Information Extraction

Information Extraction (IE) refers to the process of automatically retrieving structured information from unstructured data. It can be regarded as a pre-requisite step for analyzing unstructured data. This term is distinct from Information Retrieval (IR), which is more relevant to the “querying” or “searching” documents based on some set of keywords.


General Architecture, Process, Subtasks of Information Extraction

Information Extraction includes following subtasks according to its nature of problem:  

  • Named Entity Recognition (NER)

    Recognizing known entity names such as people, places, numerical expression. The task focuses on identifying the entity and extracting it. For example, “Jake lives in Canada” can be processed into extracting “Jake” as a person and “Canada” as a location.

  

  • Named Entity Linking (NEL);Named Entity Disambiguation (NED)

    Named Entity Linking is getting entities from NER and matching it to the knowledge that you already have in the database. It is a task of finding what the entity actually means in terms of the context. For example, from the sentence “Tom is one of the best actors in history. He showed excellent performance on Mission Impossible series”, NER system will recognize Tom as a person. However, it doesn’t know whether this is Tom Cruise or Tom Hanks. Named Entity Linking will retrieve knowledge from the existing database to find answer to this problem using the context.

     

  • Temporal Information Extraction (Event Extraction)

    The purpose of Temporal Information Extraction is to identify events. Detecting certain frequency, dates, recognizing who is involved and what is happening. For example from the sentence, “Yesterday Jake hurt his leg so he won’t play soccer tomorrow “, Yesterday and tomorrow is the temporal information and we can structure our data by putting these information into date and matching description according to the date: Yesterday : hurt his leg , tomorrow : won’t play soccer.

 

  • Relation Extraction (RE)

    This task is pretty much self-explanatory; it is about figuring out relationship between entities. For example, from the sentence, “Jake studies in UBC” information such as PERSON studies in LOCATION can be extracted.

 

  • Coreference Resolution (CR)

    This is a task specifically for detecting entities called in different names. For example, “Microsoft” and “MS” refers to the same entity but in different ways. CR tries to find all expression that respective entities have.

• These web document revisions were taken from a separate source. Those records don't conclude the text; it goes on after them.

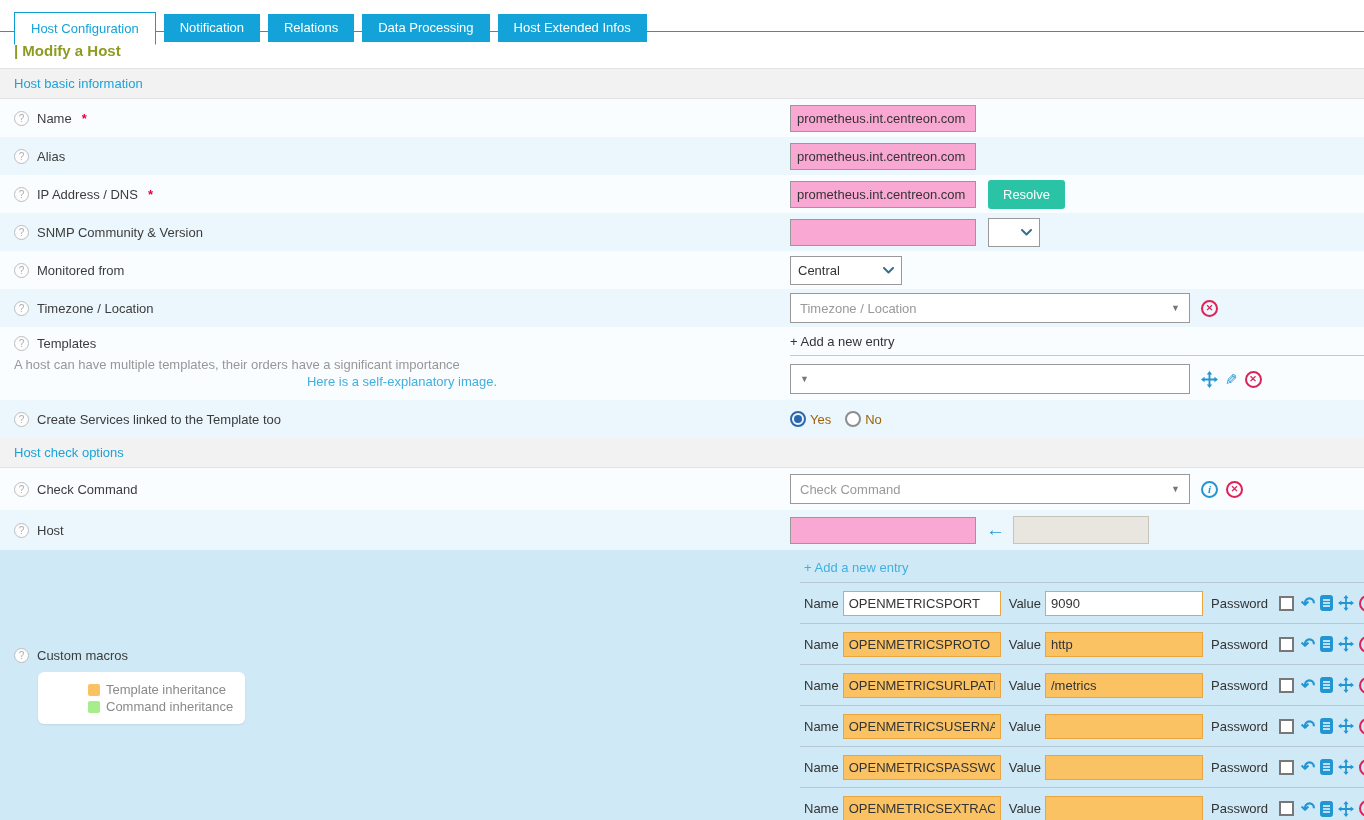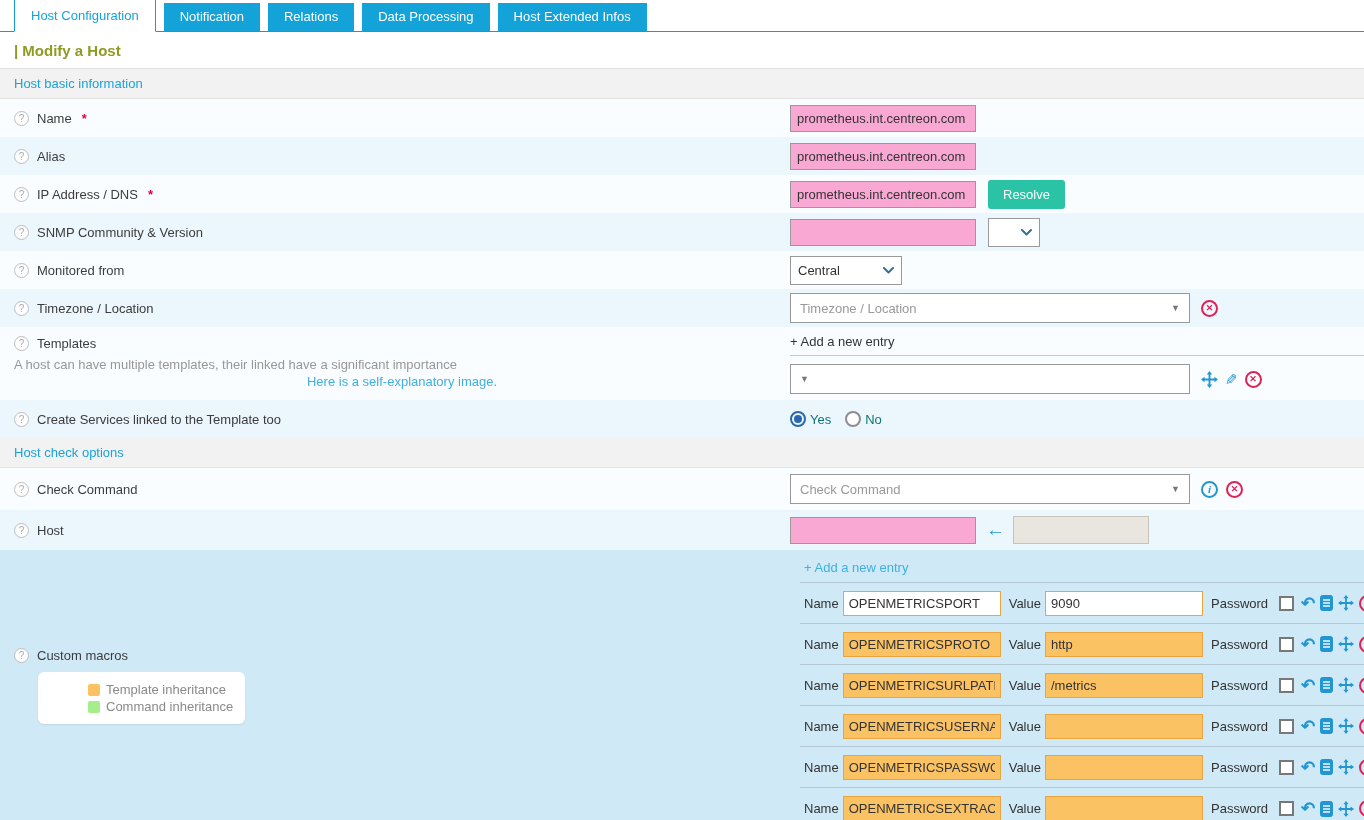--- a/index.html
+++ b/index.html
@@ -7,7 +7,7 @@
     font-family:"Liberation Sans", sans-serif; font-size:13px; color:#333; }
 
   
-  .tabbar { display:flex; align-items:flex-end; padding:24px 0 0 14px;
+  .tabbar { display:flex; align-items:center; padding:24px 0 0 14px;
     border-bottom:1px solid #0f9ed4; height:32px; }
   .tab { background:#14a3d9; color:#fff; padding:6px 16px 7px; margin-right:8px;
     font-size:13px; cursor:pointer; white-space:nowrap; }

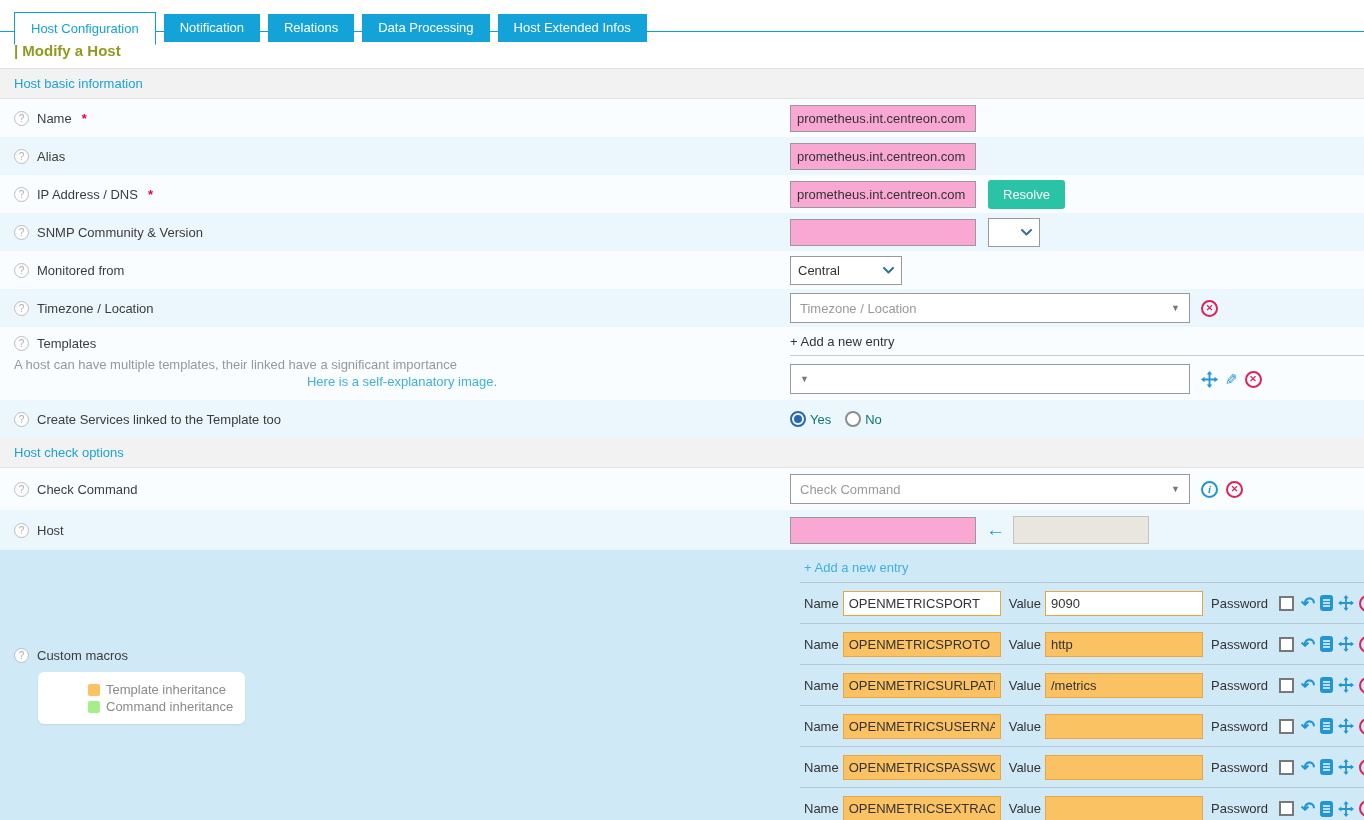--- a/index.html
+++ b/index.html
@@ -222,7 +222,7 @@
       <span class="help-icon">?</span>
       <span class="lbl">Templates</span>
     </div>
-    <div class="helptext">A host can have multiple templates, their linked have a significant importance</div>
+    <div class="helptext">A host can have multiple templates, their orders have a significant importance</div>
     <div class="linktext">Here is a self-explanatory image.</div>
   </div>
   <div class="cell-input" style="flex-direction:column; align-items:stretch; padding:7px 0 6px;">

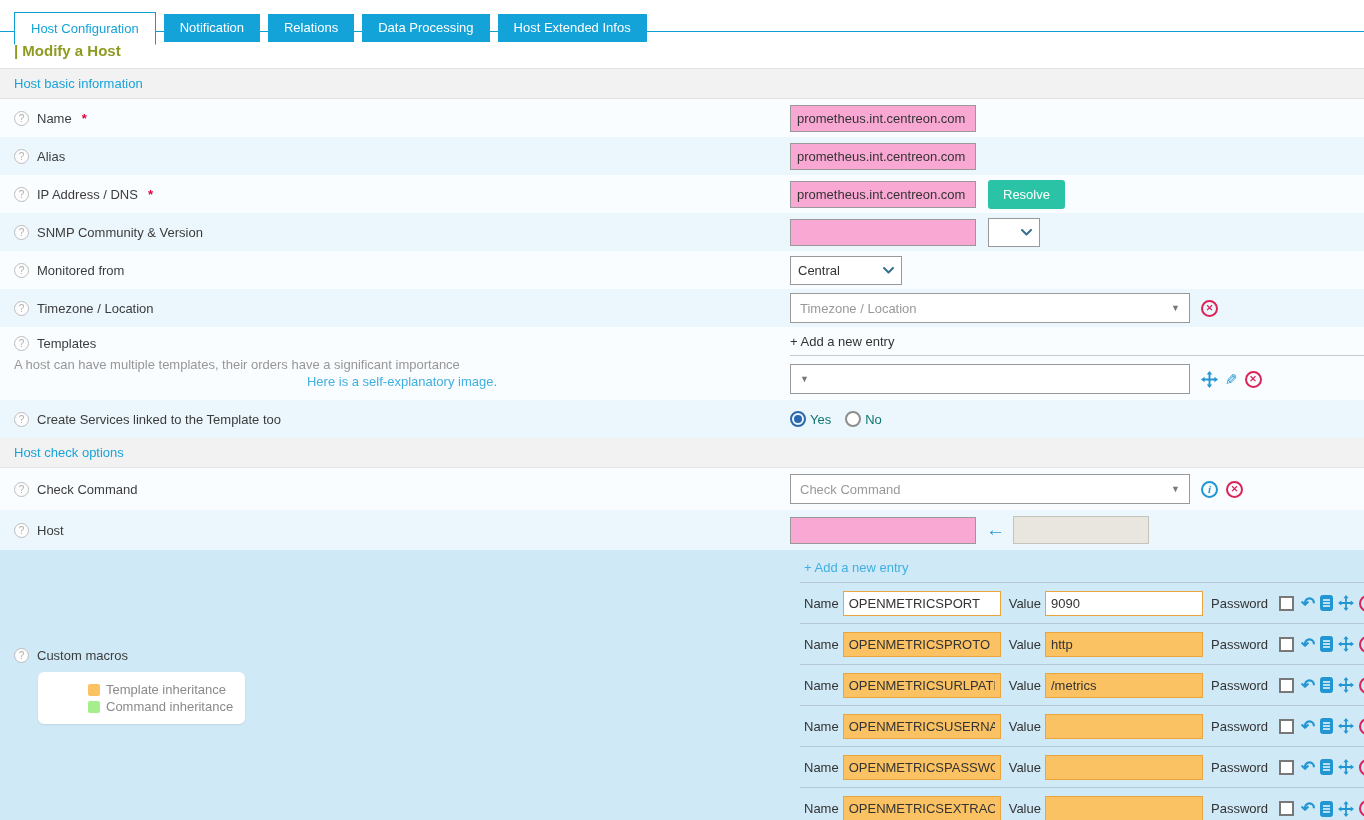--- a/index.html
+++ b/index.html
@@ -75,7 +75,7 @@
   .radio.on::after { content:""; position:absolute; inset:2px; border-radius:50%;
     background:#2a67ae; }
   .radio.off { border:2px solid #8d8d8d; background:#fff; }
-  .radio-lbl { margin-right:14px; color:#0f766e; }
+  .radio-lbl { margin-right:14px; color:#a16207; }
 
   
   .arrow-left { color:#2196d3; font-size:19px; margin:0 8px 0 10px; }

Fig.1 General Information Extraction Architecture. Adapted from (Costantino et al., 1997)


Methodologies/Approaches

Also, there are several types of approaches and methodologies to Information Extraction2:

  • Rule Learning based Extraction Method
  • Classification based Extraction Method
  • Sequential Labeling based Extraction Method
  • Non-linear CRF (Conditional Random Fields) based Extraction Method

(I will discuss each approaches on individual posts)


References & Citations:

1 http://breakthroughanalysis.com/2008/08/01/unstructured-data-and-the-80-percent-rule/

2 Tang, Jie, et al. “Information extraction: Methodologies and applications.” Emerging Technologies of Text Mining: Techniques and Applications. IGI Global, 2008. 1-33.